Additionally, franchise films such as Alien: Covenant, Smurfs: The Lost Village and Diary of a Wimpy Kid: The Long Haul also failed to live up to their predecessors. Smurfs and Long Haul finished their runs as the lowest grossing in their respective franchises (excluding 1983's The Smurfs and the Magic Flute) while Alien: Covenant finished as the fifth highest grossing film in the Alien franchise (not adjusted for inflation), managing to only outperform Alien 3, Alien: Resurrection and Aliens Vs. Predator - Requiem.

Several other films closed out their runs in August, a selection of those titles is listed below.

Broadening our perspective to the 2017 Summer movie season overall, while the season wasn't on a record-setting pace heading into August, the lackluster returns over the eighth month of the year didn't help matters. Summer 2017 finished with just $3.825 billion from 441 movies, 15% behind 2016 and the lowest grossing summer since 2006. All wasn't a disappointment, however, as WB's Wonder Woman led the way with over $411 million so far, becoming one of the top twenty domestic releases of all-time. Wonder Woman was followed by two other superhero releases in Disney and Marvel's Guardians of the Galaxy Vol. 2 ($389.8m) and Sony and Marvel's Spider-Man: Homecoming ($330.2m).

Universal and Illumination's Despicable Me 3 has so far grossed $261 million domestically, contributing 25% of the overall gross for the film that has since topped $1 billion worldwide, the only summer release to hit that mark. And WB's release of Christopher Nolan's Dunkirk has so far brought in over $185 million, making it the fifth largest release over the summer months, contributing to a worldwide total that currently stands at $508.7 million.

Wonder Woman and Dunkirk also helped make Warner Bros. the highest grossing studio of the summer, generating $791 million over the course of the season from 11 movies*, of which six were released during the summer months and accounted for nearly 99% of the studio's summer total. Disney was a close second, bringing in $739 million from just five films, three of which were released during the summer months, accounting for 97% of the studio's summer gross.

By the end of Summer 2017, Disney was leading the way in terms of overall yearly grosses, coming up just shy of $1.4 billion, a mark 33.7% behind where the studio was last year when it had crossed $2.1 billion at the same point. Universal finished summer with over $1.3 billion in yearly grosses, a 29% improvement compared to 2016 and Warner Bros. finished just 5.5% off 2016 with $1.24 billion. WB, however, has already jumped to the top of the charts in 2017 thanks to the September debut of It, pushing its domestic total just shy of $1.5 billion with upcoming releases such as The LEGO Ninjago Movie, Blade Runner 2049 and, of course, Justice League in the pipeline.

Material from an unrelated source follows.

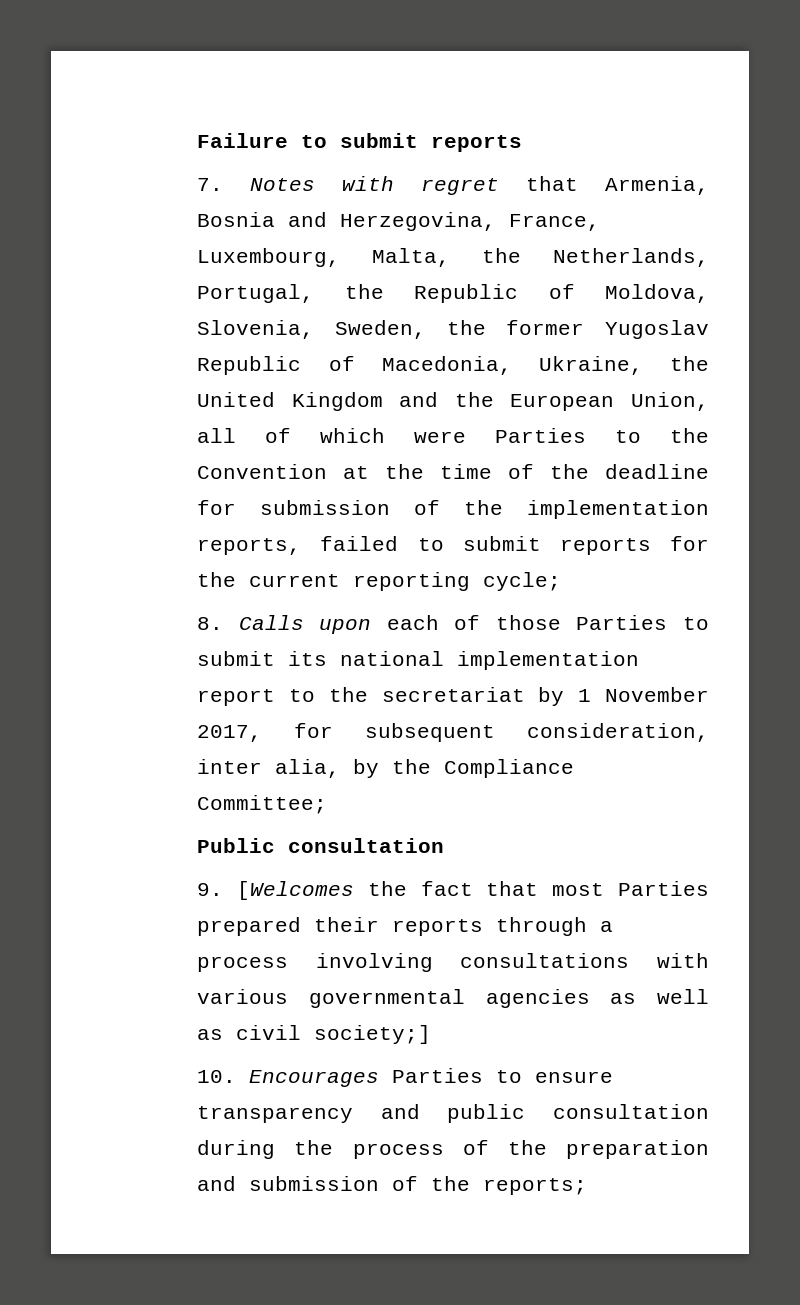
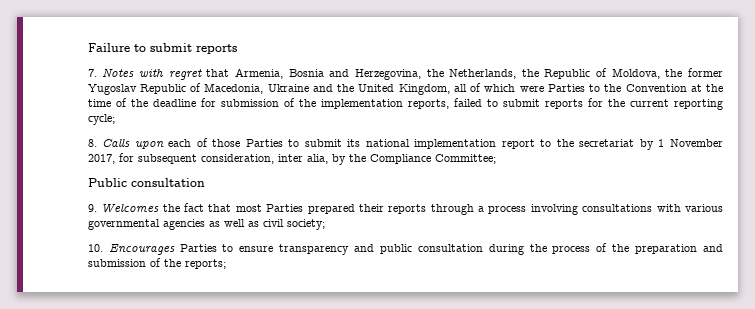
- 7. Notes with regret that Armenia, Bosnia and Herzegovina, France, Luxembourg, Malta, the Netherlands, Portugal, the Republic of Moldova, Slovenia, Sweden, the former Yugoslav Republic of Macedonia, Ukraine, the United Kingdom and the European Union, all of which were Parties to the Convention at the time of the deadline for submission of the implementation reports, failed to submit reports for the current reporting cycle;
+ 7. Notes with regret that Armenia, Bosnia and Herzegovina, the Netherlands, the Republic of Moldova, the former Yugoslav Republic of Macedonia, Ukraine and the United Kingdom, all of which were Parties to the Convention at the time of the deadline for submission of the implementation reports, failed to submit reports for the current reporting cycle;
- 9. [Welcomes the fact that most Parties prepared their reports through a process involving consultations with various governmental agencies as well as civil society;]
+ 9. Welcomes the fact that most Parties prepared their reports through a process involving consultations with various governmental agencies as well as civil society;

Overall, by the end of August, 2017 was down 6.3% with $7.48 billion compared to $7.98 billion in 2016. Fortunately, and thanks in large part to WB and New Line's record-breaking release of It, 2017 is now trailing 2016 by just 5% as of September 17 with $7.928 billion. Looking ahead, this coming weekend will hope to aid in the domestic box office resuscitation with the likes of Kingsman The Golden Circle from Fox and The LEGO Ninjago Movie from WB before Blade Runner 2049 kicks things off in October.